Evet, bana haksızlık yapmış olabilir. Bu, onun hür iradesiyle yapmış olduğu bir seçimdir ve kendisini ilgilendirir. Ben ona dua ederim, ama beni asıl ilgilendiren mesele, Rabbimin beni bu durumda, bu hissiyatta yaratarak bana ne anlatmak istediği olmalıdır. Ben kendi hür irademle bu okumayı yapmaya çalışmayı seçmeliyim. Bu yaklaşım tarzı nazarımı afaki dairelerden alarak, enfüse yönlendiriyor. Kendi eğitimimi anlamaya çalışmaktan başkasının şusuyla busuyla uğraşmaya vaktim kalmıyor. Hem karşımdaki insana kızmaktan, ondan nefret etmekten, ona minnet etmekten kurtuluyorum, hem karşıyı hedef alan, belki nefsimi zalimce tatmin etmekten başka hiçbir işe yaramayacak birçok aksiyon almaktan kurtuluyorum, hem ruhumu bu gereksizliklerden kurtararak hafifliyorum, hem de Yaratıcımı tanımakta bir adım daha atarak kendimi varoluş amacım dahilinde geliştirme fırsatını yakalıyorum. Kâr içinde kâr.
Peki bana haksızlık yapıldıysa hakkımı aramayacak mıyım? İmkânım varsa tabii ki ararım. Ama bunu da Yaratıcımın Adl ismini tecrübe etmek için yaparım, karşımdakine olan kızgınlığımdan veya düşmanlığımdan değil. Bu eğitimin vakti gelmiş demektir çünkü. Bana iyilik yapıldıysa teşekkür etmeyecek miyim? Tabii ki edeceğim. Ama bunu Şakir ismini tecrübe etmek için yaparım. Bu da bir kadere iman eğitimidir…
Bu yaklaşım (en azından teorik olarak) insanların yaptıklarına bakışımı niteliksel olarak değiştiriyor diye düşünüyorum.
Kader kavramının hayatımızda ne önemi olduğu ve nasıl kullanılması gerektiği ile ilgili olarak Hadid suresi 22 ve 23. ayetler okunabilir.
22- Yeryüzünde vuku bulan ve sizin başınıza gelen herhangi bir musibet yoktur ki, biz onu yaratmadan önce bir kitapta yazılmış olmasın. Şüphesiz bu, Allah’a göre kolaydır.
23- (Allah bunu) elinizden çıkana üzülmeyesiniz ve Allah’ın size verdiği nimetlerle şımarmayasınız diye açıklamaktadır.
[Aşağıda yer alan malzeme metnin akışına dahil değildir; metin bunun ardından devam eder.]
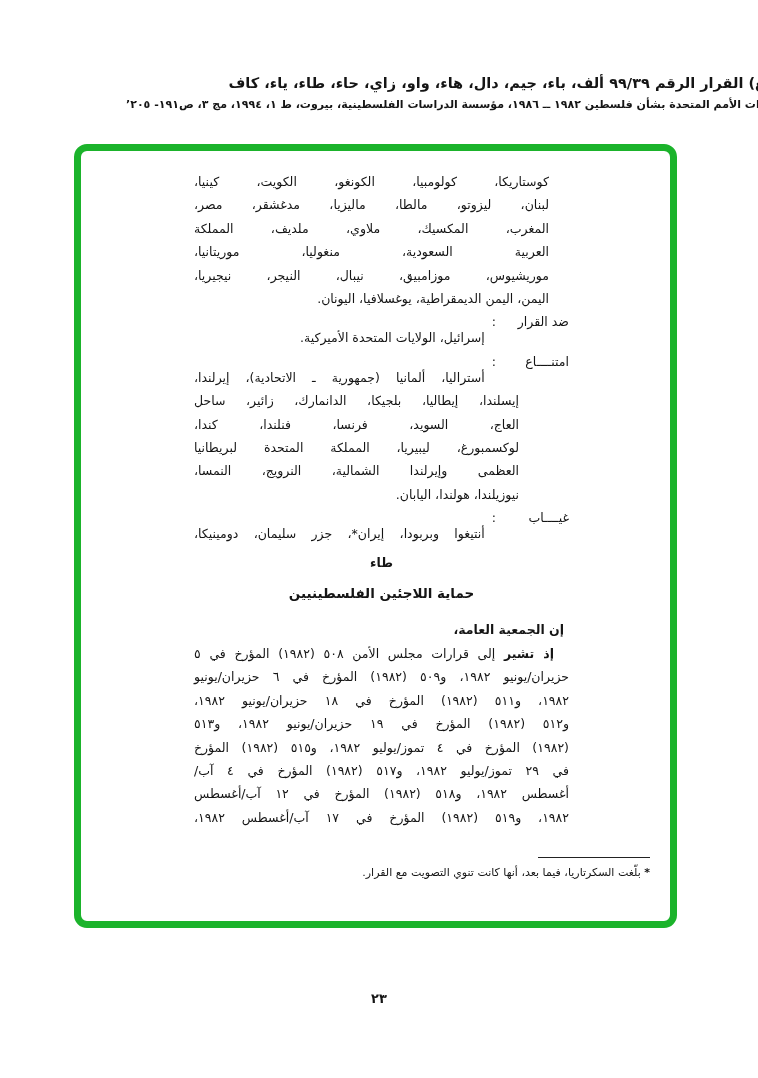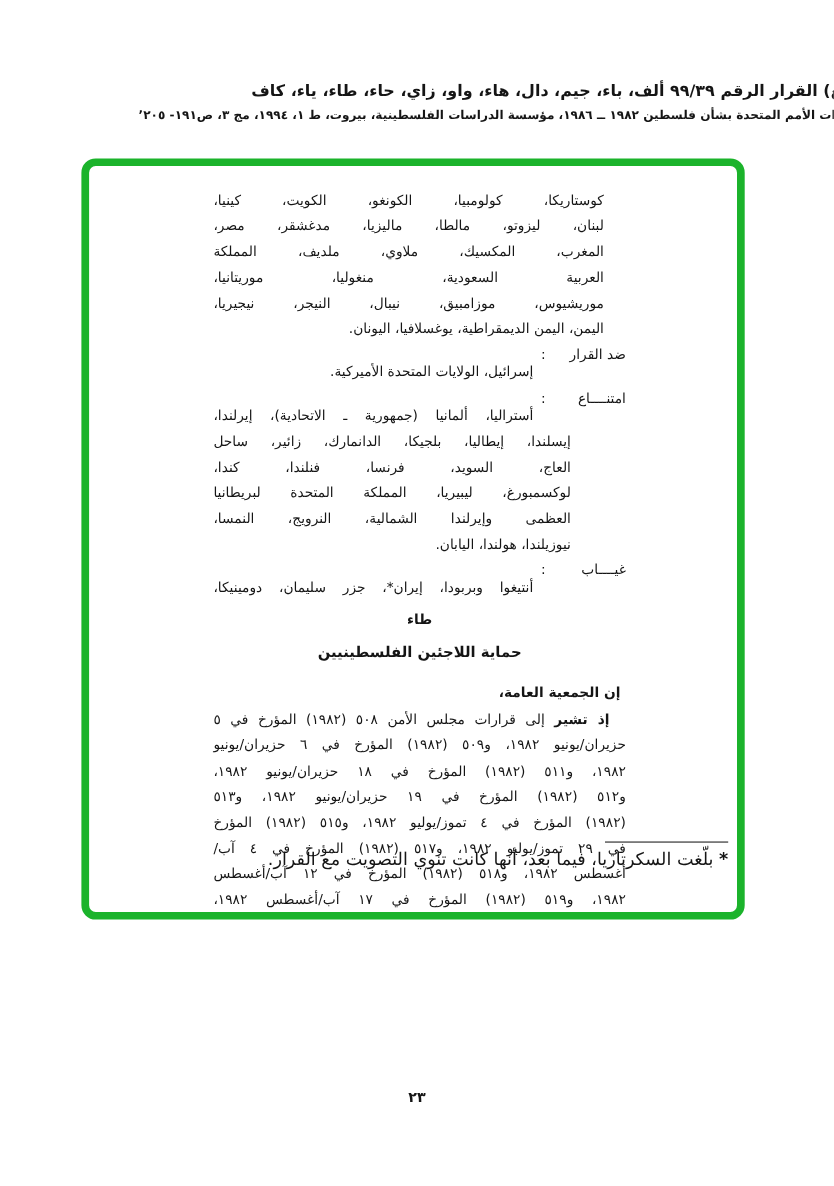"كوستاريكا، كولومبيا، الكونغو، الكويت،" .green-box { height: 692px -> 784px }
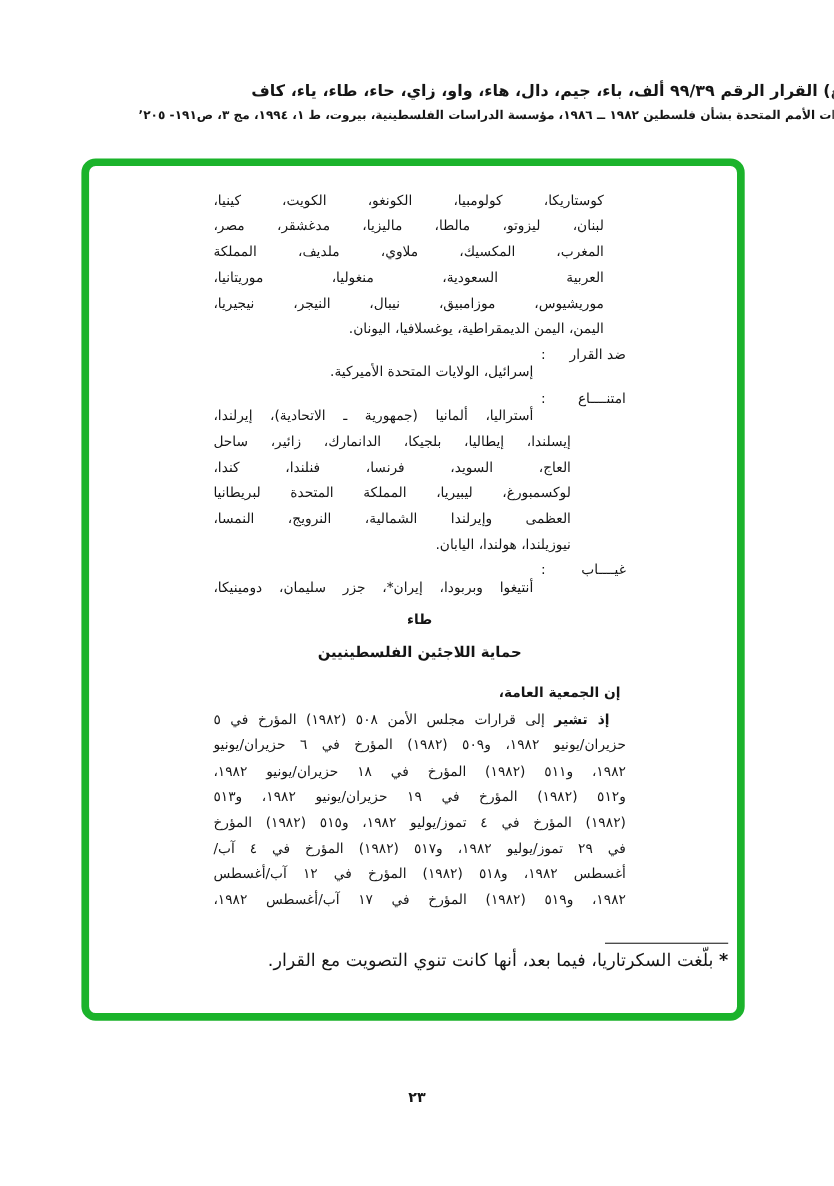"* بلّغت السكرتاريا، فيما بعد،" .footnote { font-size: 16px -> 11px; right: 8px -> 20px }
Çünkü Allah, kendini beğenip böbürlenen kimseleri sevmez.
26. söz Kader bahsinde kaderin neden iman meseleleri içine girdiği ve doğru kullanımının nasıl olacağı izah edilirken sanki bu ayetlerin izahı yapılmış gibidir.
Haksızlıkla karşılaşıldığında hak aramak konusu ise kader itikadına zıt değildir. Karşılaşılan haksızlık dahi kaderin takdir etmesi ile önümüze çıkmıştır. Murad-ı İlahi; “haksızlığa karşı mücadele etmek hususundaki veya emanet olarak bize verilenlerin hukukunu korumaktaki gayretimizi değerlendirmektir” diye düşünebiliriz.